Inflation Adjustments for 2015
The employer mandate penalties and the premium support credit eligibility figures are adjusted for inflation for 2015.
·       The penalty for not offering health insurance increases to $2,080 from $2,000.
·       The penalty for offering unaffordable health insurance increases to $3,120 from $3,000.
·       A premium credit for policies purchased on the exchange is available for those with household income of 100% to 400% of the federal poverty line:
o   Household income for a single person:  from $11,670 to $46,680 in 2015, up from $11,490 to $45,960 in 2014.
o   Household income for a family of four:  from $23,850 to $95,400 in 2015, up from $23,550 to $94,200 in 2014.

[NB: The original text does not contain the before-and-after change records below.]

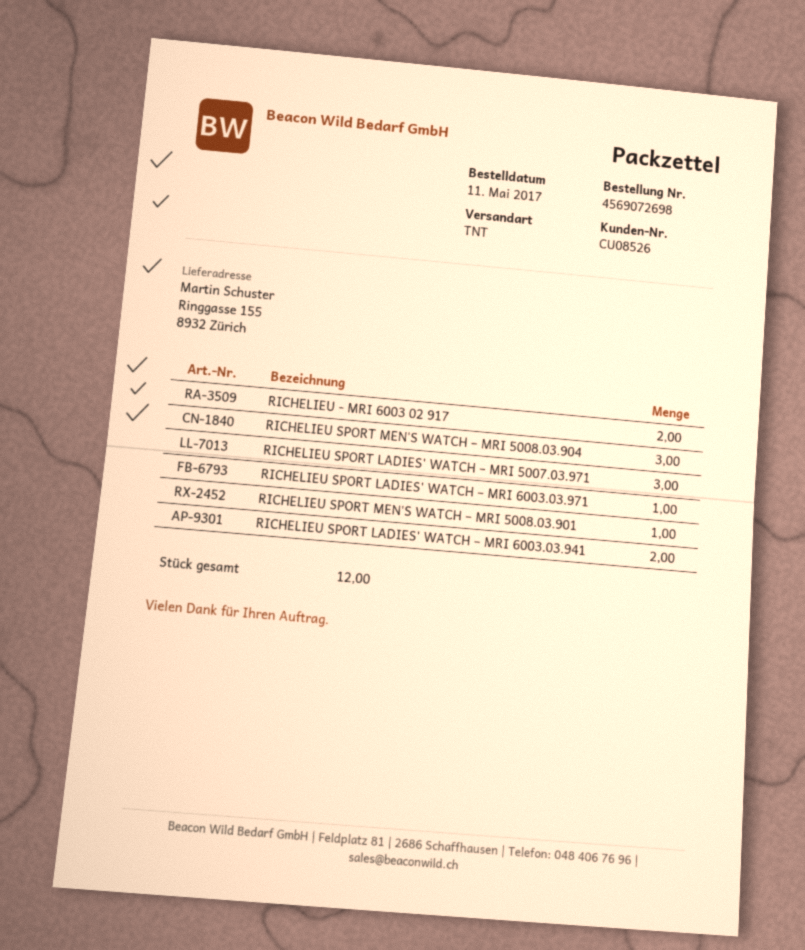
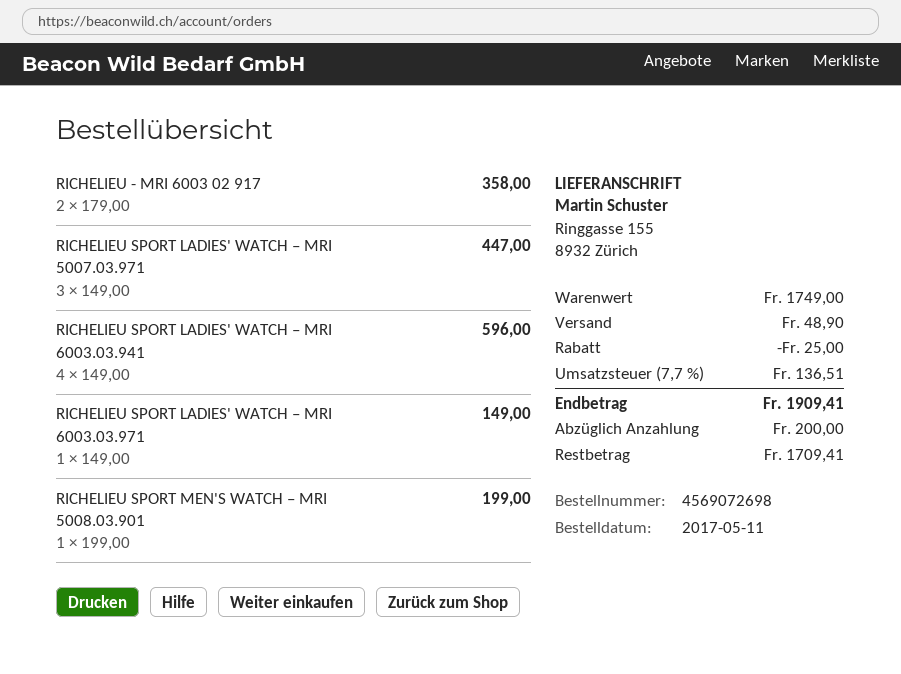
RICHELIEU SPORT MEN'S WATCH – MRI 5008.03.904: 3 -> none
RICHELIEU SPORT LADIES' WATCH – MRI 6003.03.941: 2 -> 4

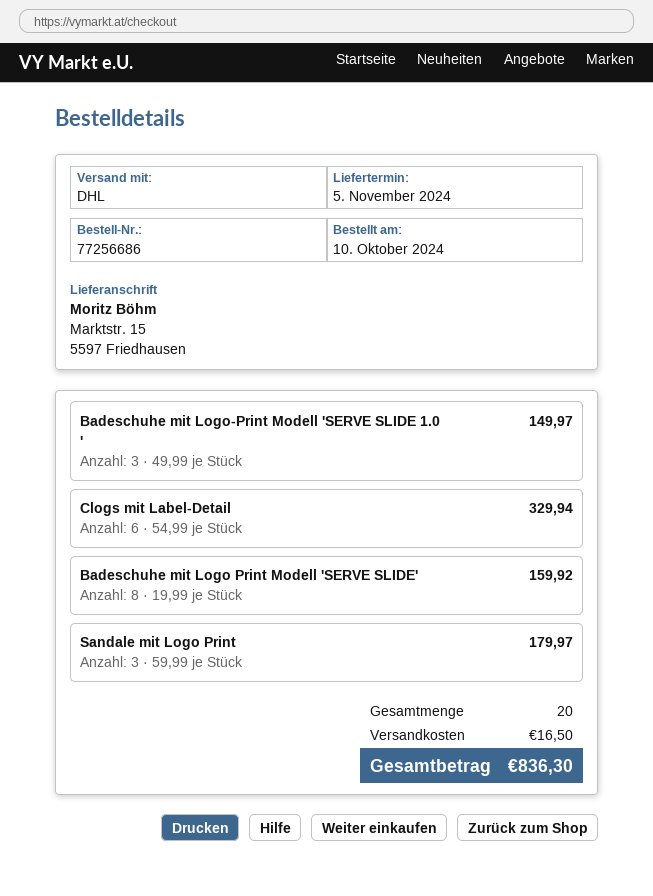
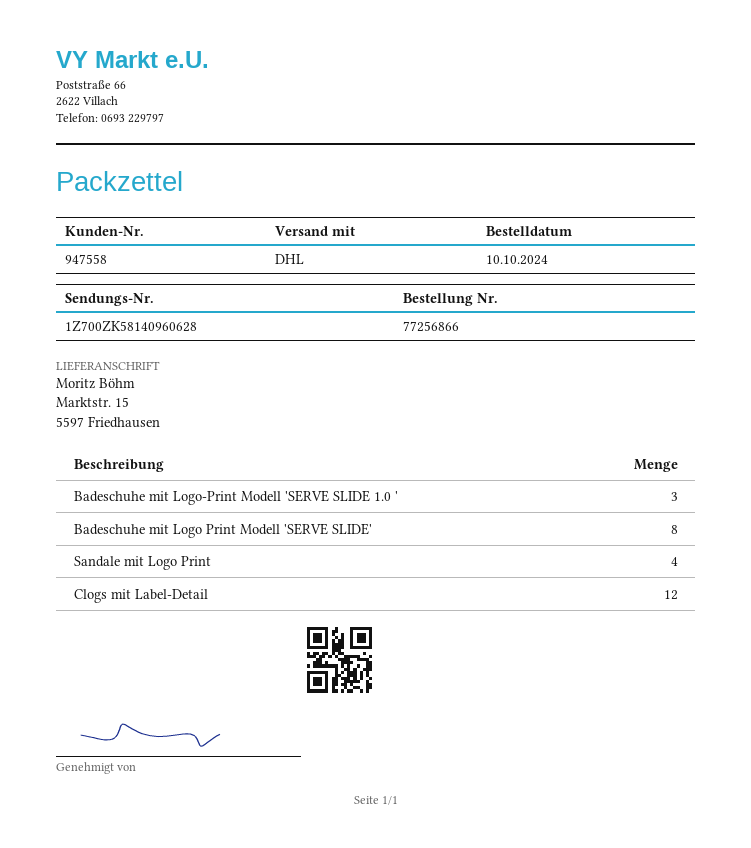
order number: 77256686 -> 77256866
Clogs mit Label-Detail: 6 -> 12
Sandale mit Logo Print: 3 -> 4

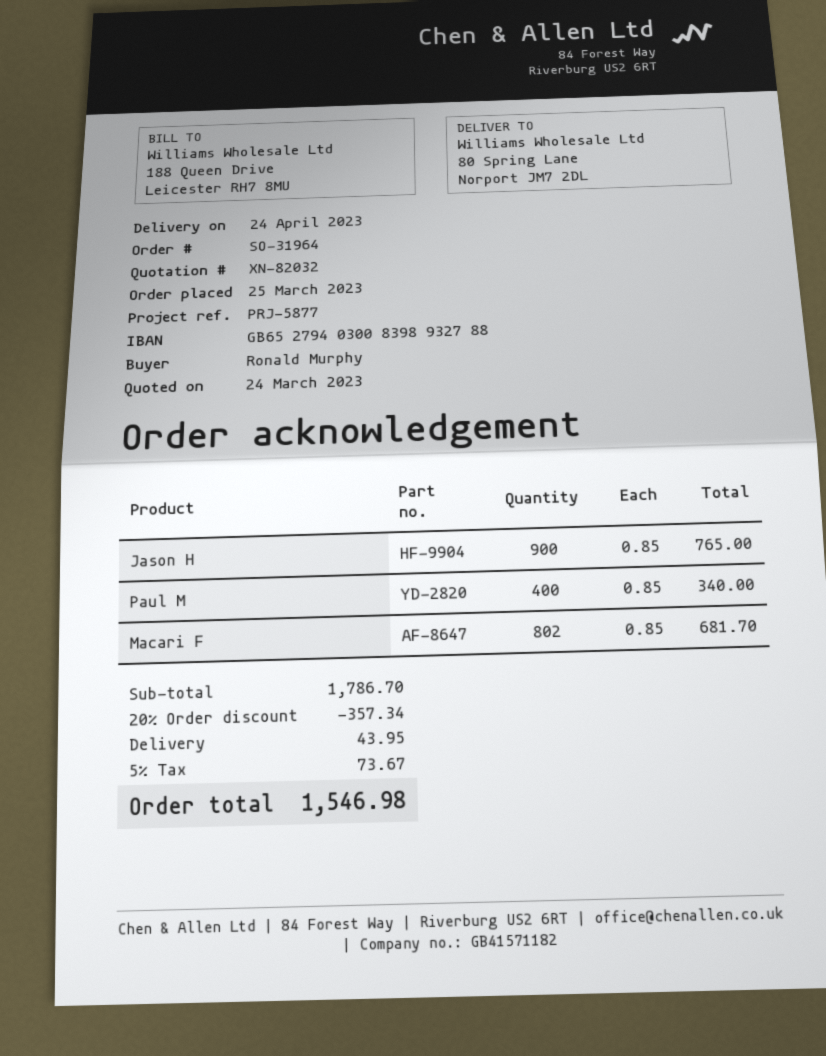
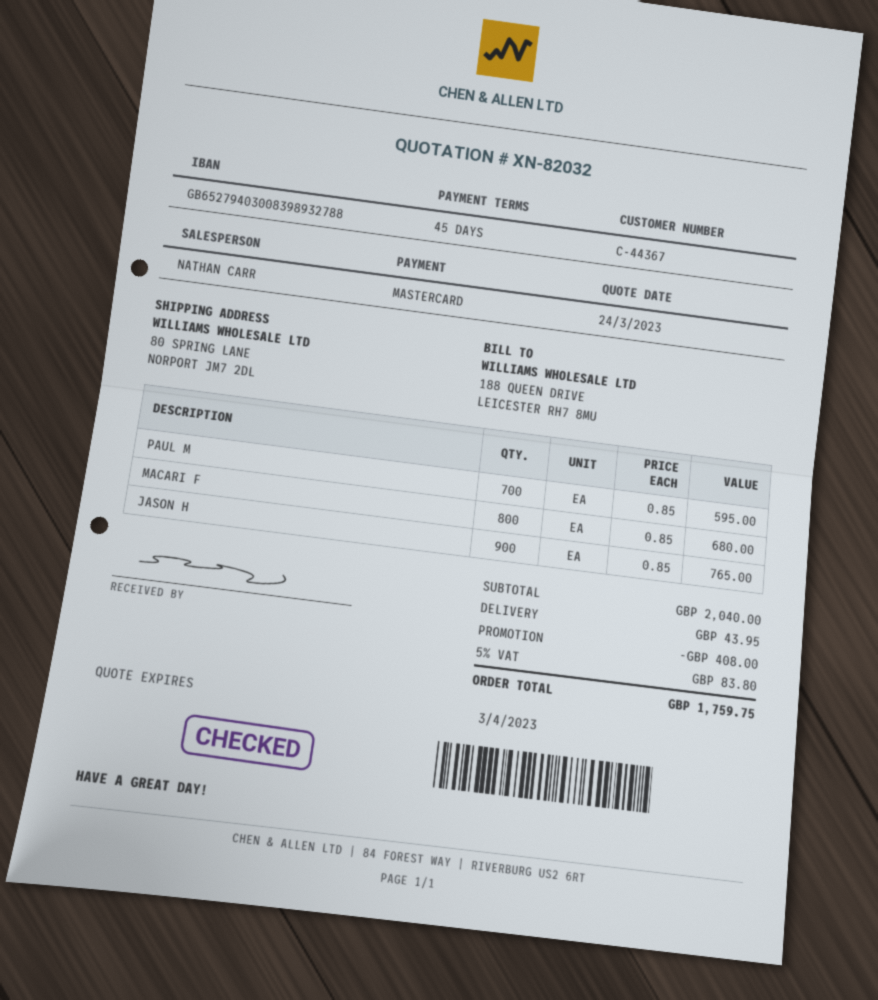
Paul M: 400 x 0.85 = 340.00 -> 700 x 0.85 = 595.00
Macari F: 802 x 0.85 = 681.70 -> 800 x 0.85 = 680.00
subtotal: 1786.70 -> 2040.00
discount: 357.34 -> 408.00
tax: 5% = 73.67 -> 5% = 83.80
total: 1546.98 -> 1759.75

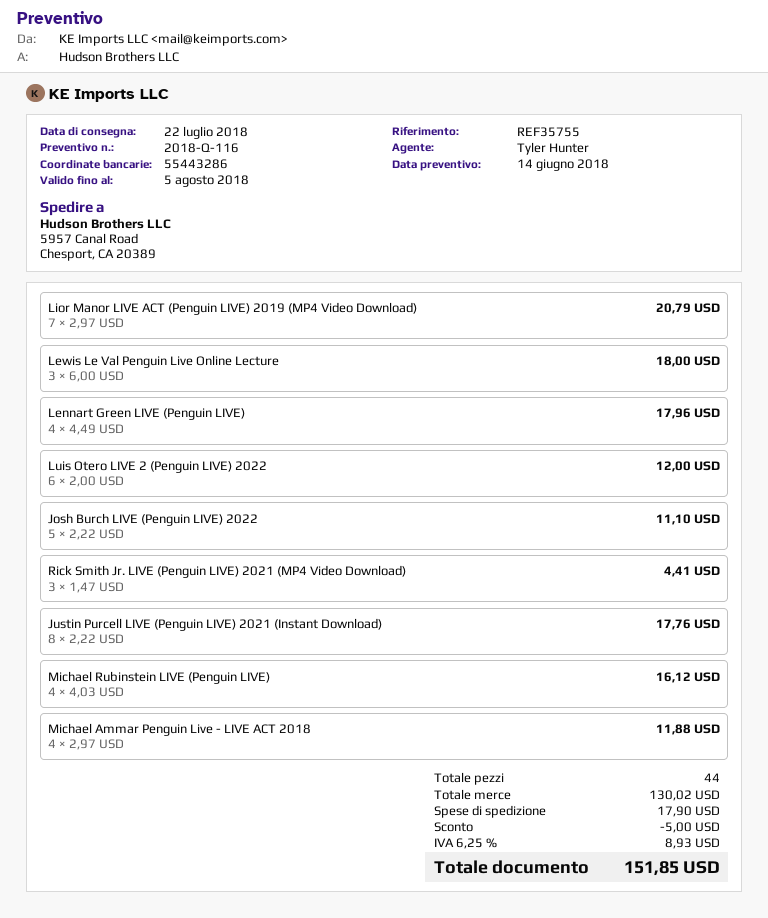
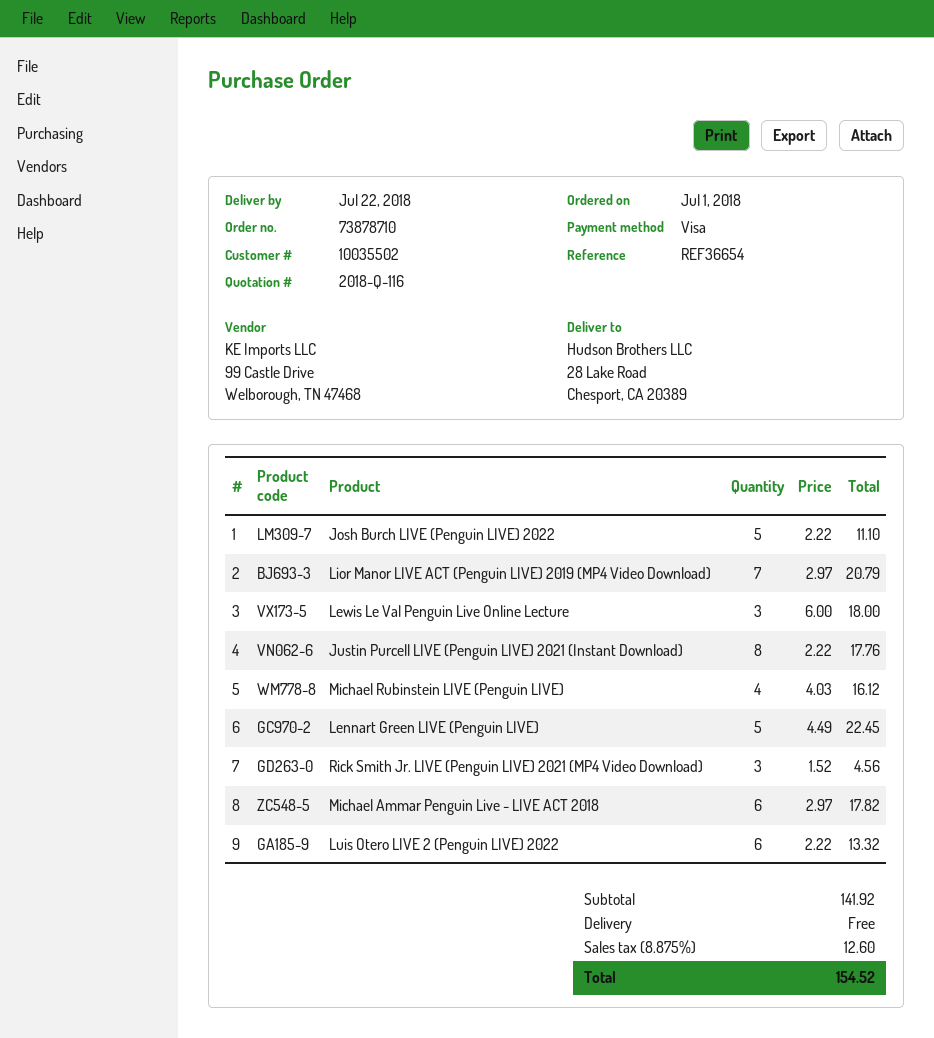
reference: REF35755 -> REF36654
ship to: 5957 Canal Road, Chesport, CA 20389 -> 28 Lake Road, Chesport, CA 20389
Lennart Green LIVE (Penguin LIVE): 4 x 4.49 = 17.96 -> 5 x 4.49 = 22.45
Luis Otero LIVE 2 (Penguin LIVE) 2022: 6 x 2.00 = 12.00 -> 6 x 2.22 = 13.32
Rick Smith Jr. LIVE (Penguin LIVE) 2021 (MP4 Video Download): 3 x 1.47 = 4.41 -> 3 x 1.52 = 4.56
Michael Ammar Penguin Live - LIVE ACT 2018: 4 x 2.97 = 11.88 -> 6 x 2.97 = 17.82
subtotal: 130.02 -> 141.92
discount: 5.00 -> none
shipping: 17.90 -> 0.00
tax: 6.25% = 8.93 -> 8.875% = 12.60
total: 151.85 -> 154.52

2015 Applicable Large Employer Mandate Transitional Relief
Employers with 50 to 99 FTEs in 2014.
·       There is no penalty for not offering health insurance to full-time employees if certain IRS mandated requirements are met:
o   The employer does not reduce the workforce count or reduce hours worked during the period of February 9, 2014 through December 31, 2014 to get under 100 FTEs, and
o   The employer does not reduce health insurance benefits during the period of February 9, 2014 through December 31, 2014.
·       These employers will be subject to the mandate beginning in 2016.

Employers with 100 or more FTEs in 2014.
·       The standard exemption of 30 used to calculate the penalty for not offering health insurance where an employee obtains a premium credit is increased to 80 for 2015 only.  For example, if the employer did not offer health insurance and there were 120 full-time employees, the penalty would be $83,360 [$2,084 X (120-80)] instead of $187,560 [$2,084 X (120-30)].
·       There is no penalty for not offering health insurance if at least 70% of its full-time employees are offered health insurance.  The percentage increases to 95% after 2015.
o   Even if this percentage is met, if the health insurance offered is not deemed “affordable” to the employee, or if the policy is not at least a “bronze-level” policy, the employer is subject to a $3,126 penalty for each full-time employee receiving a premium support credit.  This penalty cannot exceed what the penalty would be if no health insurance were offered.  A policy is deemed affordable if the employee’s portion of the premium does not exceed 9.56% of wages.

Individual Mandate Penalty
The individual mandate penalty increases.
·       The flat dollar penalty increases from $95 per adult (with a $285 household maximum) to $325 per adult (with a $975 household maximum).  For children under age 18, the penalty is 50% of the per-adult amount.
·       The penalty calculated as percentage of household income in excess of the tax return filing threshold increases from 1% to 2%.  This penalty applies if it is greater than the flat dollar penalty.

·       However, the maximum individual mandate penalty is limited to the national average bronze-level premium.  This average increases to $2,484 in 2015 from $2,448 in 2014 for an individual policy, and to $12,420 from $12,240 for a family policy covering five or more members.